EXERCISE REQUIREMENTS: Starting at the line below holding "[632,441,663,453] final -> (766, 606) none" and stopping at the line holding "(662, 1161) none -> [704,834,722,845] be", print every line exactly, both ends included, and leave the rest out.

SOURCE DATA:
- - -

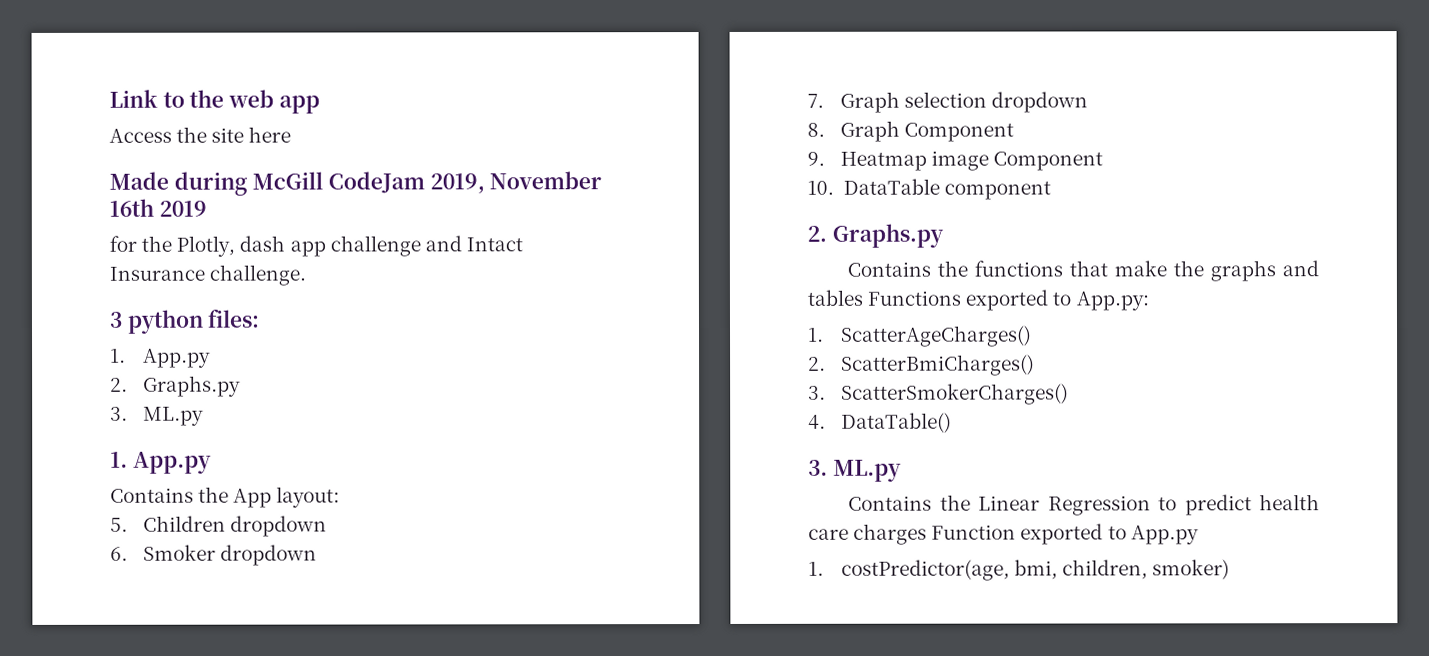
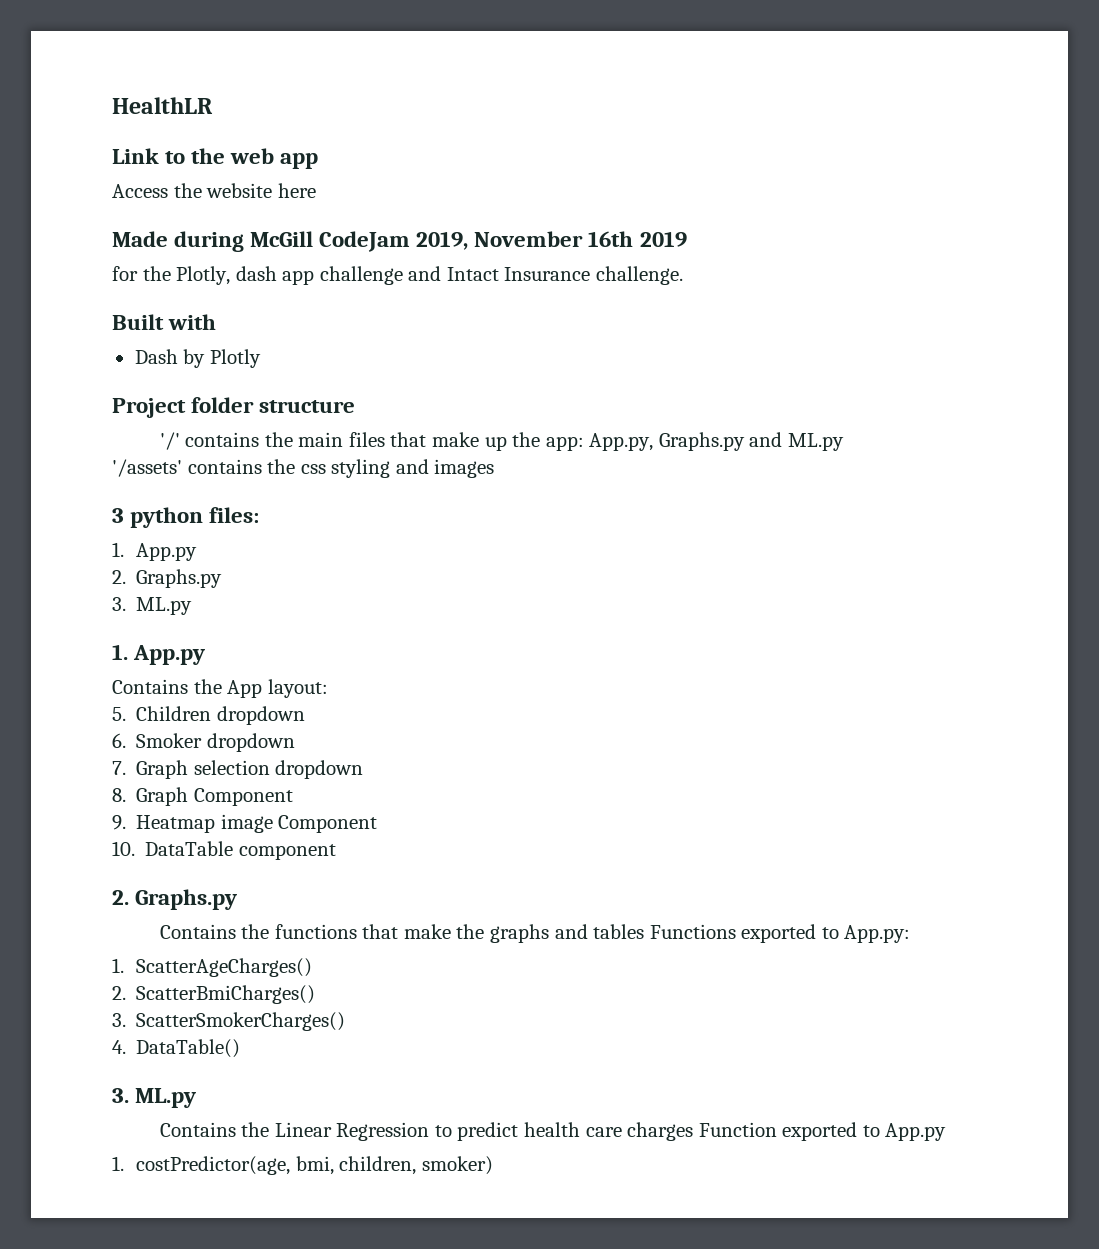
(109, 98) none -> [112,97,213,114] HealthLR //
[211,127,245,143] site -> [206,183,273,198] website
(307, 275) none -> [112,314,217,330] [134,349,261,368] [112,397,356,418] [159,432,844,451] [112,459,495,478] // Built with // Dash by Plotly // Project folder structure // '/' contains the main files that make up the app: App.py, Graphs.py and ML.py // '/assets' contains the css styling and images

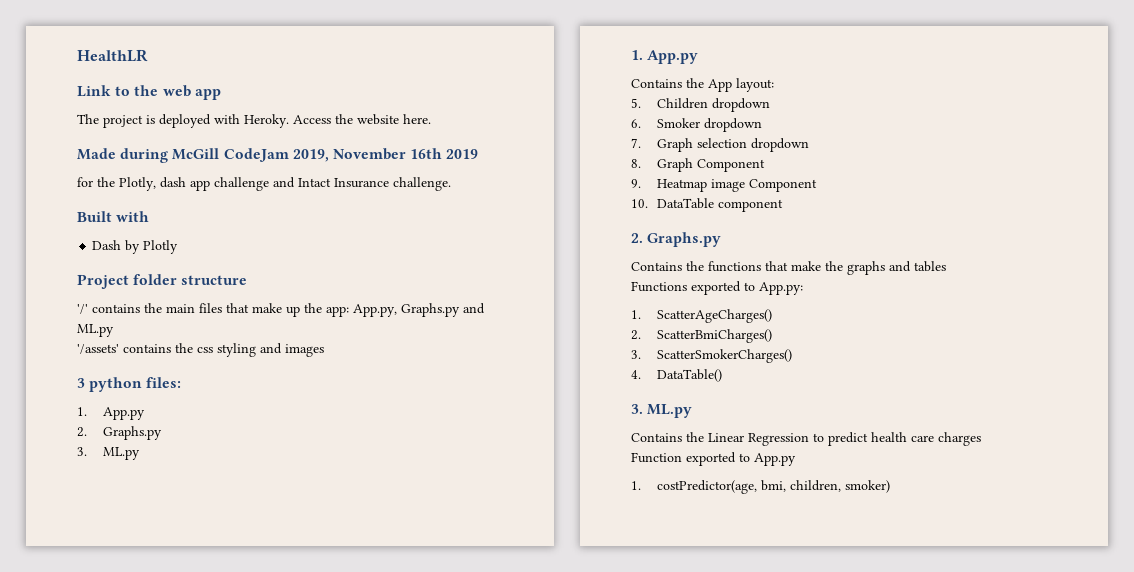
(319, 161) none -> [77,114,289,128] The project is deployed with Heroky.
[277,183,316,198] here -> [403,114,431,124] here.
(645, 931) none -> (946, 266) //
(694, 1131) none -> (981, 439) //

- - -

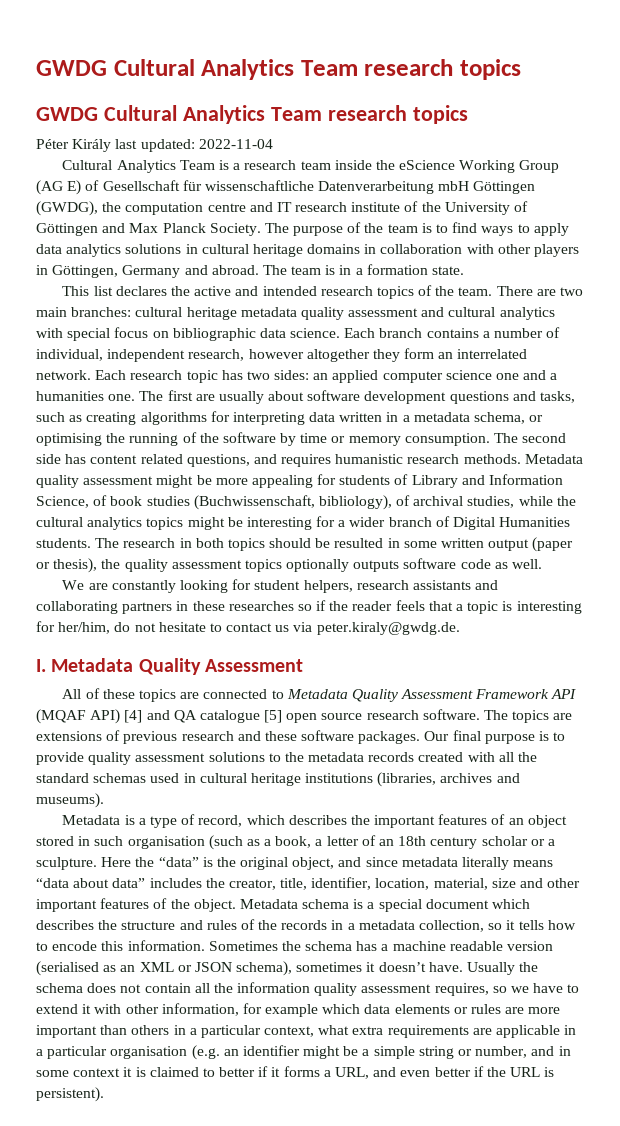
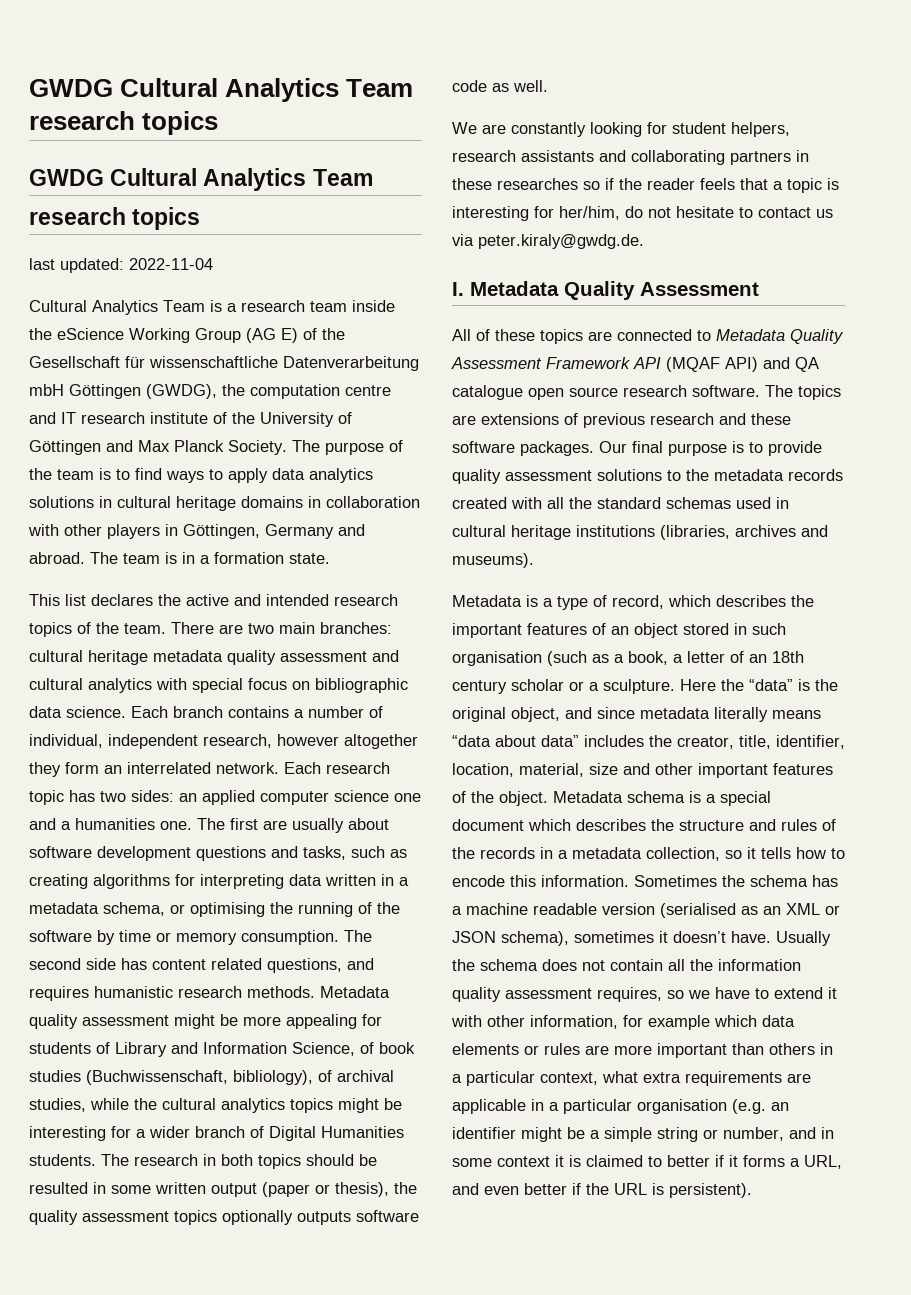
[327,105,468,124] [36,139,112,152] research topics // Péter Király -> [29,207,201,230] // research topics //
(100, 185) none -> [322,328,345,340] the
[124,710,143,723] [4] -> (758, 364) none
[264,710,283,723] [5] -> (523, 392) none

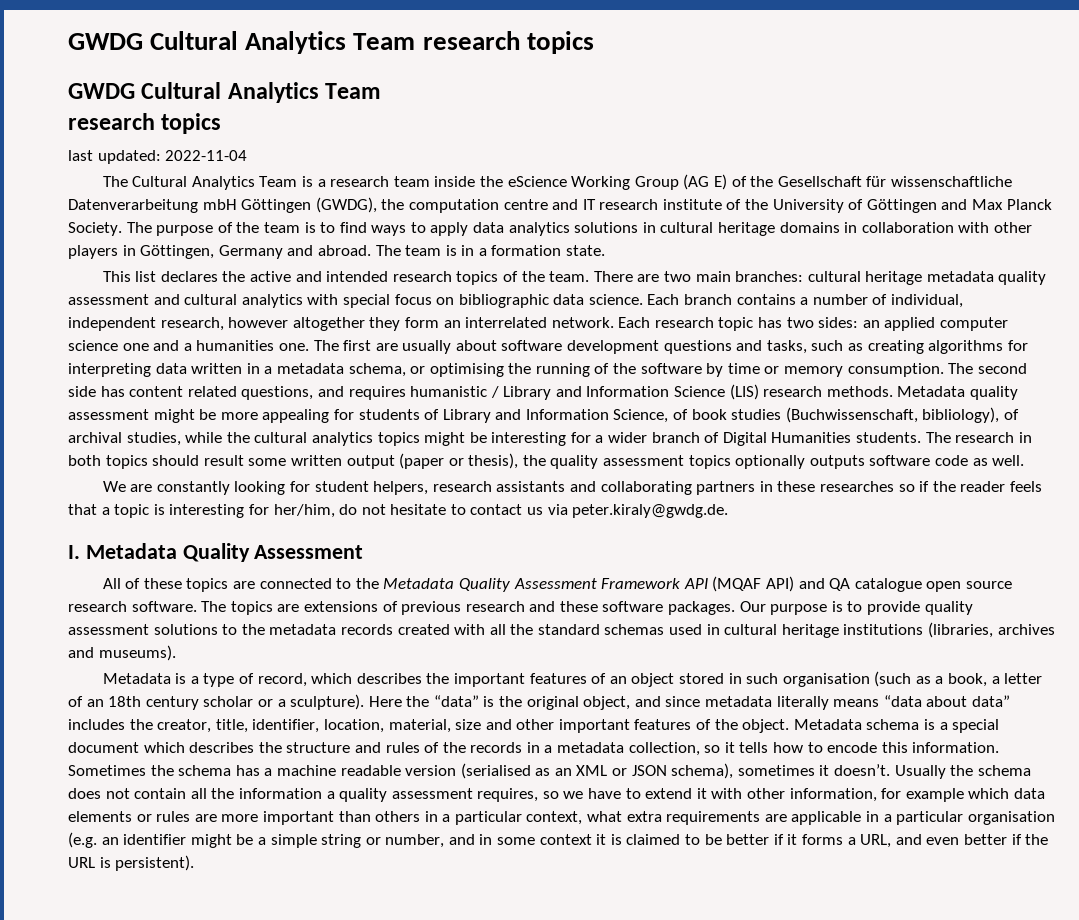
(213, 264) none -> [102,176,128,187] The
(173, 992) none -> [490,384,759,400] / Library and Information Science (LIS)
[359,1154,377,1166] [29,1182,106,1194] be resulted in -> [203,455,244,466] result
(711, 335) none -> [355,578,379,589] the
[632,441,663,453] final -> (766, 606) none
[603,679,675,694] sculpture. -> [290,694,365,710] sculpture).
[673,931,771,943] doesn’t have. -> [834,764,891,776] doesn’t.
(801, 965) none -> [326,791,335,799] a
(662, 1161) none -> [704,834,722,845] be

- - -

RESULT:
[632,441,663,453] final -> (766, 606) none
[603,679,675,694] sculpture. -> [290,694,365,710] sculpture).
[673,931,771,943] doesn’t have. -> [834,764,891,776] doesn’t.
(801, 965) none -> [326,791,335,799] a
(662, 1161) none -> [704,834,722,845] be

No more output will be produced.